GOAL OF THE EXERCISE -
Search the records for lines that contain the word "style". Copy them all.

EXCERPTED RECORDS -
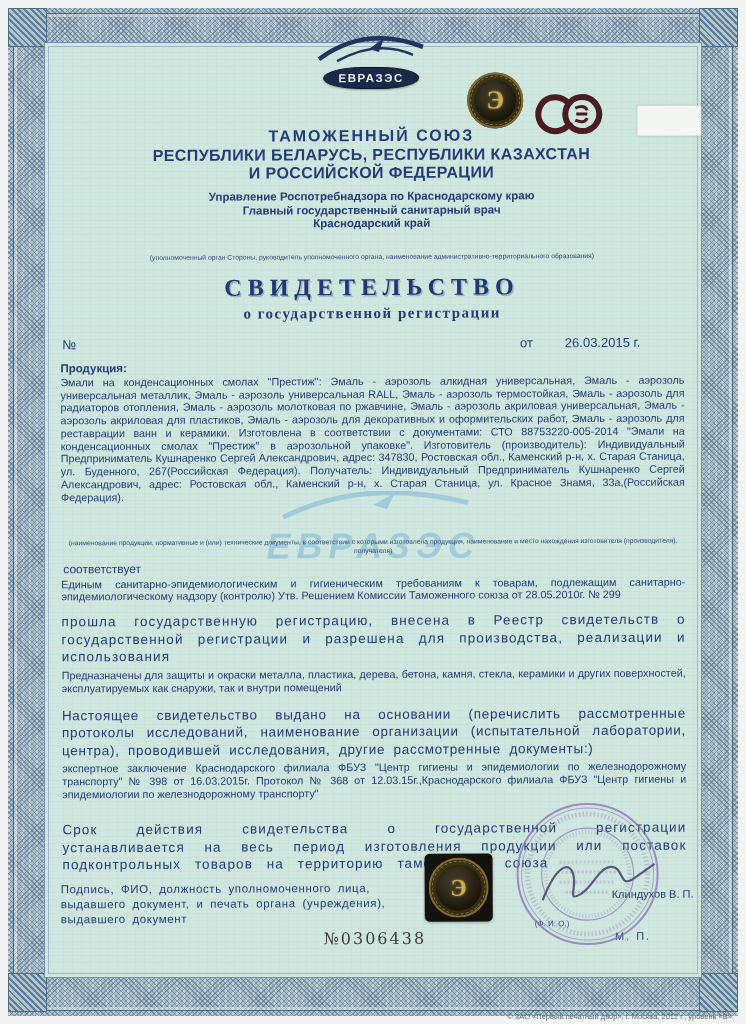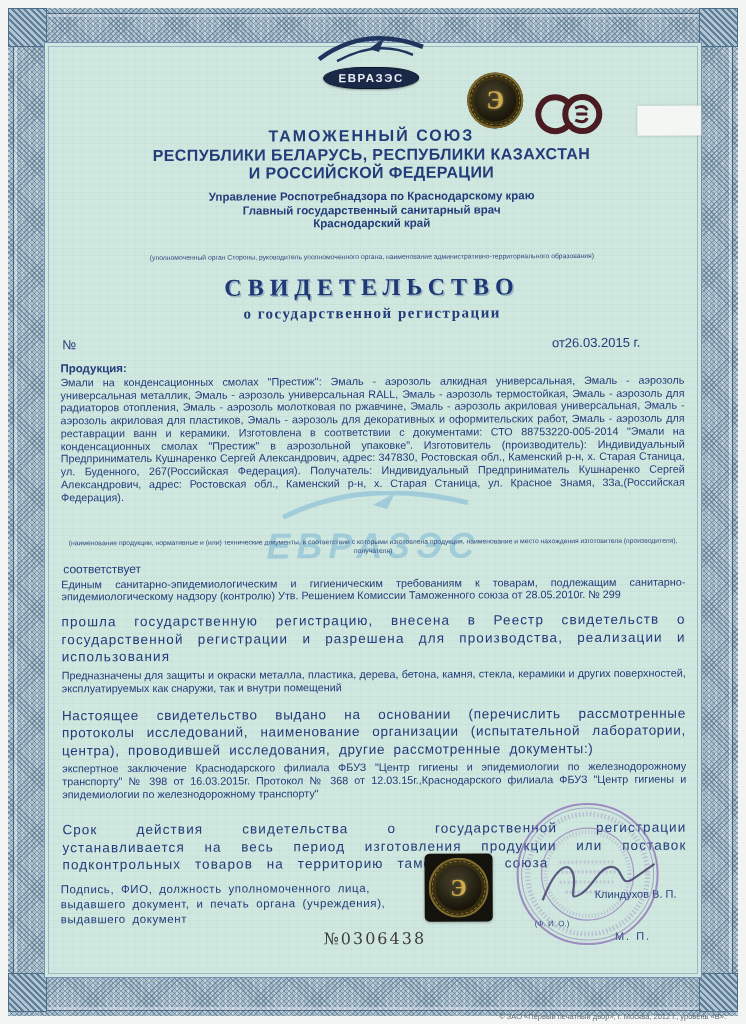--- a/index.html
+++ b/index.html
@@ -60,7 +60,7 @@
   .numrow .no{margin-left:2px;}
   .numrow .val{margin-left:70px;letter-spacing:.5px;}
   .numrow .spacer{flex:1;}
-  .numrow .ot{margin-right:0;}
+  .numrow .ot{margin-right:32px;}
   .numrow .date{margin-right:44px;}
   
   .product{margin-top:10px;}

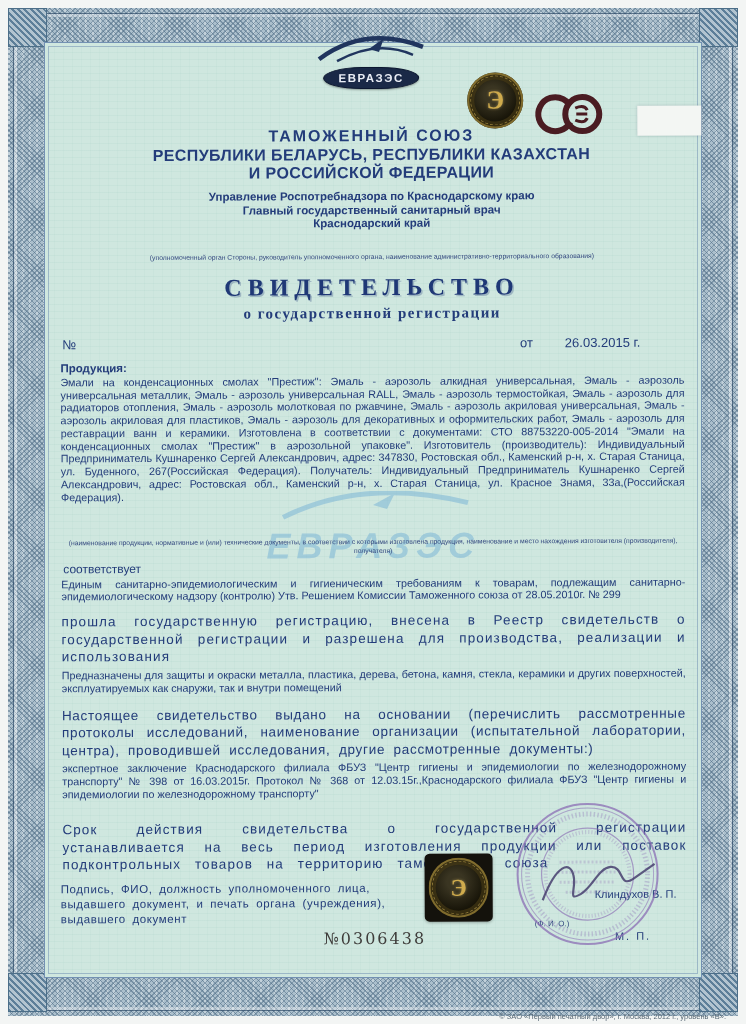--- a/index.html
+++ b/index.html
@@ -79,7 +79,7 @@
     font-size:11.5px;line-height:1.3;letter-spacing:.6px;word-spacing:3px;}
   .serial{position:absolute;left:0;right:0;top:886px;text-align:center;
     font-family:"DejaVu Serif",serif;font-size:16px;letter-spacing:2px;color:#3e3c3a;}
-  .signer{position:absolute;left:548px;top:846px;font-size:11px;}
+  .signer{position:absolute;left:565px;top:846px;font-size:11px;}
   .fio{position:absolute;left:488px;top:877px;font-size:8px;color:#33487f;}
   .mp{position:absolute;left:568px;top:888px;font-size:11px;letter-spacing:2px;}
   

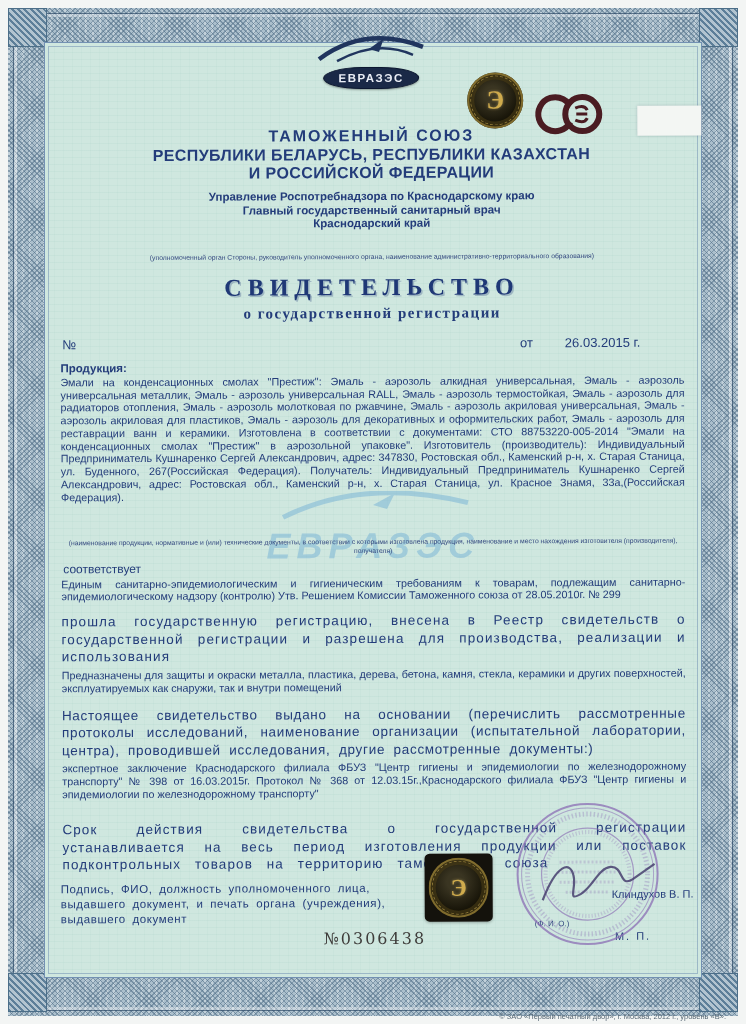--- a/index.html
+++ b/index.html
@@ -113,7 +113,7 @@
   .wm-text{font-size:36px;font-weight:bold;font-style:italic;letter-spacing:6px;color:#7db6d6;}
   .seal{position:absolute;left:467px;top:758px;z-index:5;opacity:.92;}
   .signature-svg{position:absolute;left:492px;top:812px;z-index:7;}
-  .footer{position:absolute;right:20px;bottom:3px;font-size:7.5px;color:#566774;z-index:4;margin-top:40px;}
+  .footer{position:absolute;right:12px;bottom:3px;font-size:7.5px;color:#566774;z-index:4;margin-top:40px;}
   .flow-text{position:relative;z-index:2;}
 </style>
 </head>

SOLUTION FOR THIS EXERCISE -
   .wm-text{font-size:36px;font-weight:bold;font-style:italic;letter-spacing:6px;color:#7db6d6;}
 </style>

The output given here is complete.